F.A.Q.

 

Q:  Why on earth have you merged your blogs?

A:  Because I want to write about everything now.  And I still live in New Zealand, so this seemed like the most sensible thing to do.

 

Q:  How many people live in New Zealand?

A:  Somewhere around four million or 0.063% of the global population.  Which is why the rest of this FAQ will revolve around New Zealand.

 

Q:  Why do you live in New Zealand?

A:  I don’t know.

 

Q;  Does everyone in New Zealand have a pet sheep?

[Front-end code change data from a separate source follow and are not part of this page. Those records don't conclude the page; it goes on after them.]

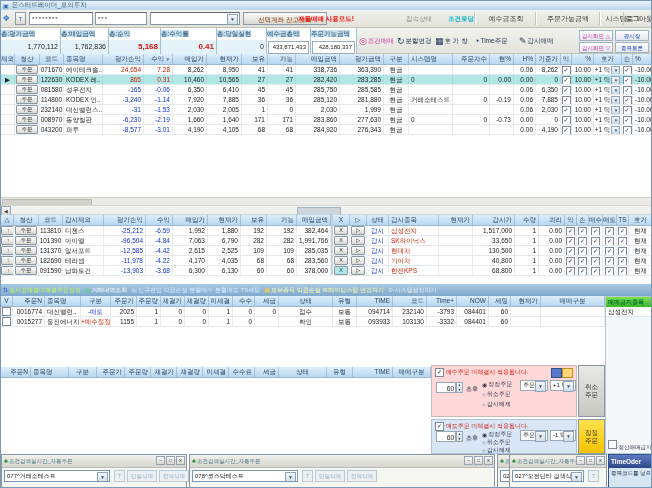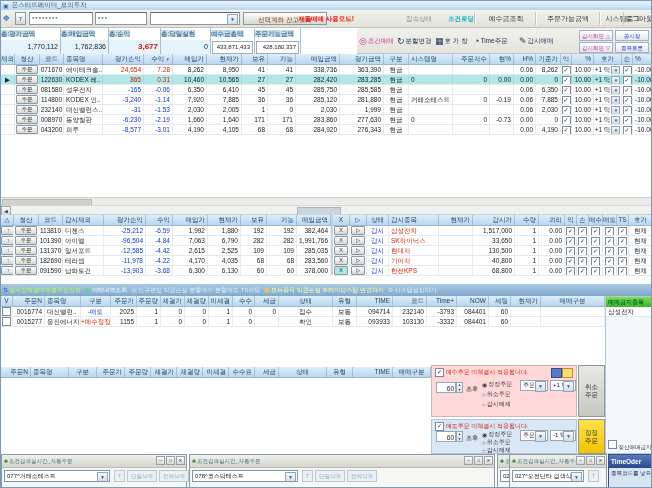--- a/index.html
+++ b/index.html
@@ -138,7 +138,7 @@
   <div class="abs summary" id="summary">
       <div class="scell" style="width: 60px;"><span class="slab">총:평가금액</span><span class="sval" style="display: block;">1,770,112</span></div>
       <div class="scell" style="width: 48px;"><span class="slab">총:매입금액</span><span class="sval" style="display: block;">1,762,836</span></div>
-      <div class="scell" style="width: 52px;"><span class="slab">총:순익</span><span class="sval red" style="display: block;">3,677</span></div>
+      <div class="scell" style="width: 52px;"><span class="slab">총:순익</span><span class="sval red" style="display: block;">5,168</span></div>
       <div class="scell" style="width: 50px;"><span class="slab">총:당일실현</span><span class="sval" style="display: block;">0</span></div>
       <div class="scell" style="width: 44px;"><span class="slab">예수금총액</span><span class="sval box" style="display: block;">433,871,433</span></div>
       <div class="scell" style="width: 46px;"><span class="slab">주문가능금액</span><span class="sval box" style="display: block;">428,180,337</span></div>

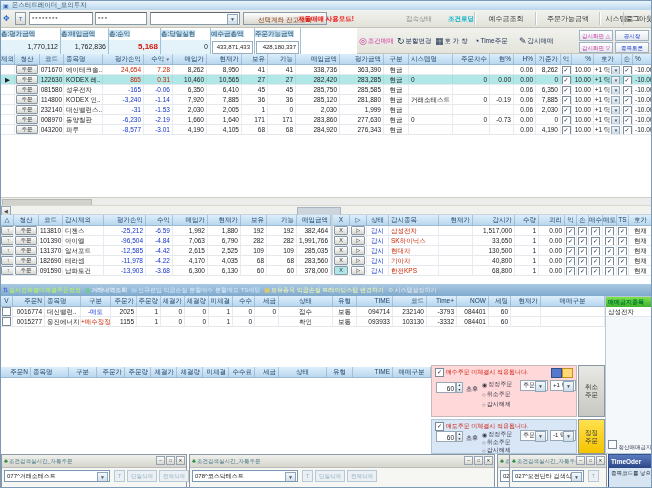--- a/index.html
+++ b/index.html
@@ -139,6 +139,7 @@
       <div class="scell" style="width: 60px;"><span class="slab">총:평가금액</span><span class="sval" style="display: block;">1,770,112</span></div>
       <div class="scell" style="width: 48px;"><span class="slab">총:매입금액</span><span class="sval" style="display: block;">1,762,836</span></div>
       <div class="scell" style="width: 52px;"><span class="slab">총:순익</span><span class="sval red" style="display: block;">5,168</span></div>
+      <div class="scell" style="width: 56px;"><span class="slab">총:수익률</span><span class="sval red" style="display: block;">0.41</span></div>
       <div class="scell" style="width: 50px;"><span class="slab">총:당일실현</span><span class="sval" style="display: block;">0</span></div>
       <div class="scell" style="width: 44px;"><span class="slab">예수금총액</span><span class="sval box" style="display: block;">433,871,433</span></div>
       <div class="scell" style="width: 46px;"><span class="slab">주문가능금액</span><span class="sval box" style="display: block;">428,180,337</span></div>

A:  No.  We eat them and cut off their clothing.  We do not cuddle them.

 

Q:  Do you all rub noses when you meet?

A:  No.  And it’s called hongi.

 

Q:  Can Kiwis fly?

A:  Yes.  If you put them in an aircraft of some description

 

Q:  Are you part of Australia?

A:  That’s like asking if Japan is part of China.

 

Q:  Do you speak English?

A:  Some of us do.  The rest think they do, but their grammar is so bad it can be hard to tell if they are really trying.

 

Q:  How long does it take to cross the bridge from Australia to New Zealand?

A:  Twenty two hours and seven minutes.  But it could take you a year to find because it’s invisible.

 

Q:  OMG, my friend Amanda lives in New Zealand, do you know her?

A:  …

 

Q:  Do you have cities in New Zealand?

A:  No.  We have fake polystyrene models that are Peter Jackson’s leftovers from Lord of the Rings.  In reality, we live in a rather large and sprawling tunnel system that spreads outwards from the land mass for up to one hundred kilometres.

 

Q:  Can I take a ferry to Antarctica?

A:  No, but feel free to borrow my neighbours dinghy.  I think he has an outboard motor in the shed somewhere.  Don’t forget to pack some muesli bars.